- What this task involves
Search the data for the string "none", and report each line where it is found.

(Stored items)
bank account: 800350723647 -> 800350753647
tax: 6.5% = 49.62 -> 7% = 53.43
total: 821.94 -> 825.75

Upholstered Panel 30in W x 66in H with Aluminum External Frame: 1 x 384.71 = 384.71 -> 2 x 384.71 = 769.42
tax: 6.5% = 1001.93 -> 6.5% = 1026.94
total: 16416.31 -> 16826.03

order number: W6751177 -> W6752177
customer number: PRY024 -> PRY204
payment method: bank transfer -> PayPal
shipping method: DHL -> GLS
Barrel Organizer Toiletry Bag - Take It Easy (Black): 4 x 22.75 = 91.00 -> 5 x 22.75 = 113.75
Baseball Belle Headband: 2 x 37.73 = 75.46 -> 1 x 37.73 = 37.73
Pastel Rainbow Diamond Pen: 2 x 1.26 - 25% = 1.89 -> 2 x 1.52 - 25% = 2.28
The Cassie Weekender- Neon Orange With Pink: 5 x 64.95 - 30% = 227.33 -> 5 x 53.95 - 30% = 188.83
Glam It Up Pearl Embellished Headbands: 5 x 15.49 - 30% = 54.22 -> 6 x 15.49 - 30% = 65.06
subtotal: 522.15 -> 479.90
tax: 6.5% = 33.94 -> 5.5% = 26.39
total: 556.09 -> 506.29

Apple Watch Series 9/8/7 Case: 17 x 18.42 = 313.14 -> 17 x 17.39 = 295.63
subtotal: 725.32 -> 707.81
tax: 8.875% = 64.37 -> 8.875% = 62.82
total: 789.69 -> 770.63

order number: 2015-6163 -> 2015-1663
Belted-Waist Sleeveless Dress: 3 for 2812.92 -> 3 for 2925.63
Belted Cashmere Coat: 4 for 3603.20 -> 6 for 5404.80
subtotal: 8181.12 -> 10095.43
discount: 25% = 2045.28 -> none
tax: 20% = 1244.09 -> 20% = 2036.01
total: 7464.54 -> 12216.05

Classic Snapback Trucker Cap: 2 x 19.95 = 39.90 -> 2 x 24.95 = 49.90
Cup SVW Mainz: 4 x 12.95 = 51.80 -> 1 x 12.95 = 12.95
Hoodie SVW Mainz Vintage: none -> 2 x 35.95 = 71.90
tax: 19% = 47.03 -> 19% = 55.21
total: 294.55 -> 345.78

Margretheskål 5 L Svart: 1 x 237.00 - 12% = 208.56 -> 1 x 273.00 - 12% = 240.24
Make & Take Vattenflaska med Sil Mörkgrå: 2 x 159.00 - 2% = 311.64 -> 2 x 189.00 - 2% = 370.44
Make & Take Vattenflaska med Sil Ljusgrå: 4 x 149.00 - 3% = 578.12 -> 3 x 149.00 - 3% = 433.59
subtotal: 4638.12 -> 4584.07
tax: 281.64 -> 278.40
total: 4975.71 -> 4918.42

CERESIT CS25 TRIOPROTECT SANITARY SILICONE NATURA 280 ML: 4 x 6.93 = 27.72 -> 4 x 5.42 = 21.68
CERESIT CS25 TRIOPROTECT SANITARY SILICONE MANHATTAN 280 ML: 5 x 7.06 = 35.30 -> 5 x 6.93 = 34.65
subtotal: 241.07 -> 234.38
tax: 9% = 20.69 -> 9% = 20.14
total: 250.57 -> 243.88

- Response box
discount: 25% = 2045.28 -> none
Hoodie SVW Mainz Vintage: none -> 2 x 35.95 = 71.90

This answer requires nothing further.